I went to a talk at my local library given by Joan London. There was a book signing afterwards, so, of course, I had to buy a copy. It then languished on my book shelf for several months before I finally decided to read it – it was great I enjoyed all of the Perth references.
Here is the blurb …
This is a story of resilience, the irrepressible, enduring nature of love, and the fragility of life. From one of Australia’s most loved novelists.
He felt like a pirate landing on an island of little maimed animals.

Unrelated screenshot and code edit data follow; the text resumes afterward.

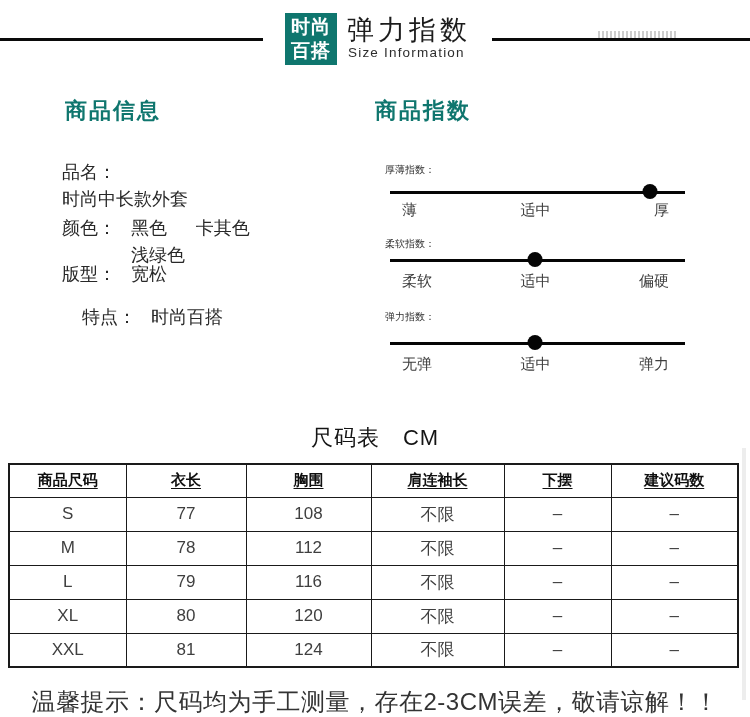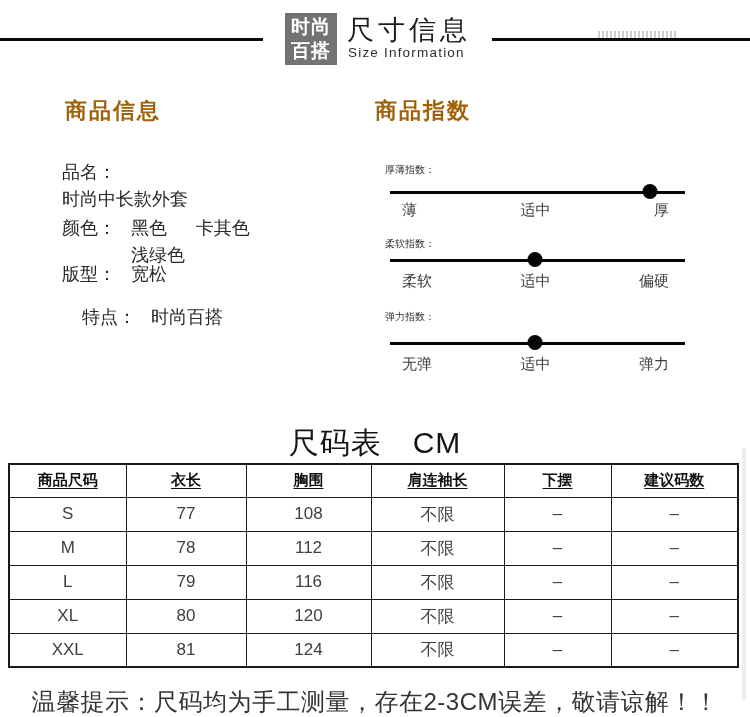"时尚" .badge { background: #737373 -> #0f766e }
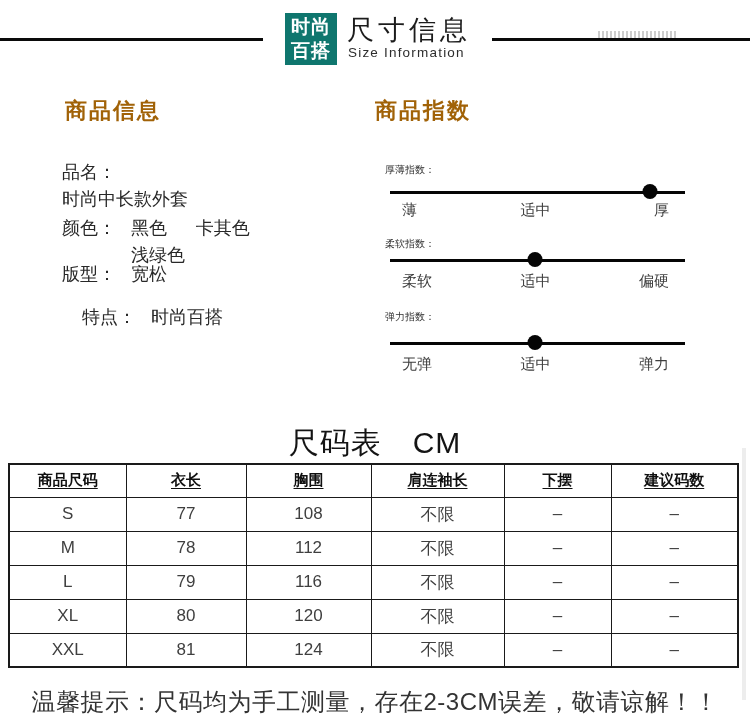"尺寸信息" div.page-title { text: 尺寸信息 -> 弹力指数 }
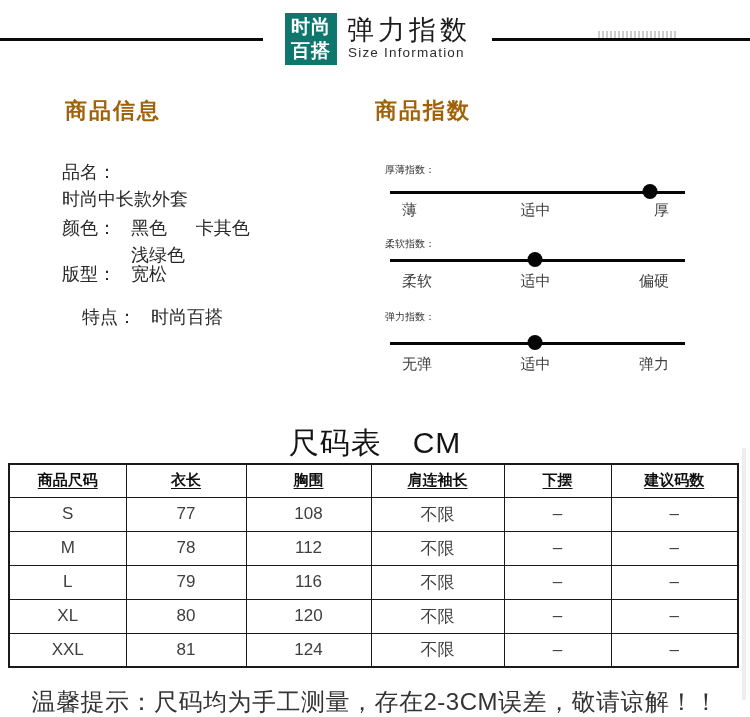"商品信息" .sec-title { color: #a16207 -> #0f766e }
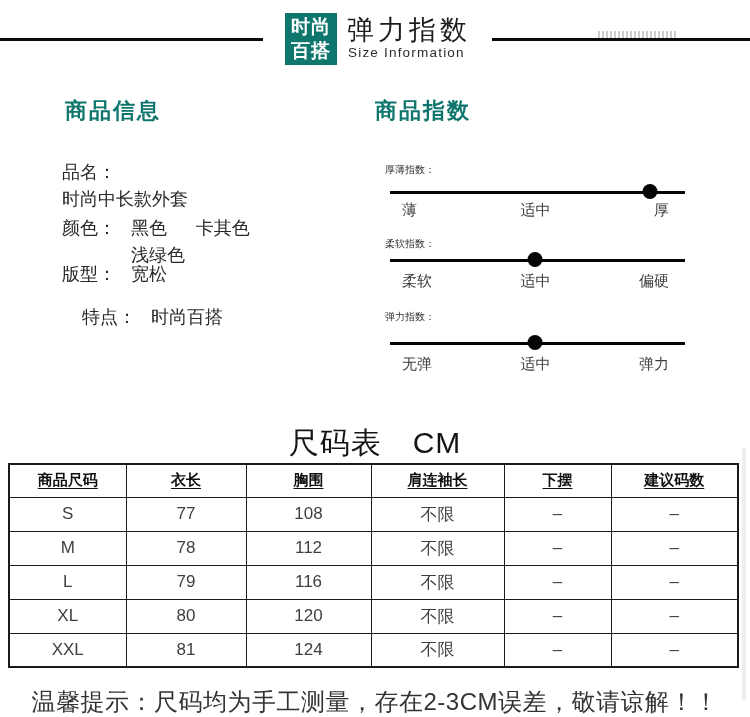"尺码表 CM" .chart-title { font-size: 30px -> 22px }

A great wave had swept them up and dumped them here. All of them, like him, stranded, wanting to go home. It is 1954 and thirteen-year-old Frank Gold, refugee from wartime Hungary, is learning to walk again after contracting polio in Australia.
At the Golden Age Children’s Polio Convalescent Hospital in Perth, he sees Elsa, a fellow-patient, and they form a forbidden, passionate bond. The Golden Age becomes the little world that reflects the larger one, where everything occurs, love and desire, music, death, and poetry. Where children must learn that they are alone, even within their families.
Written in Joan London’s customary clear-eyed prose, The Golden Age evokes a time past and a yearning for deep connection. It is a rare and precious gem of a book from one of Australia’s finest novelists.
I found this story fascinating – the social history, medical practices in the ’50s, damaged people recovering from the horrors of World War 2, music, poetry, love and families. This novel is beautifully written – understated, but creating quite an impact. It is a quiet story about a forgotten part of Perth’s history, but covers an enormous amount of human experience and emotion.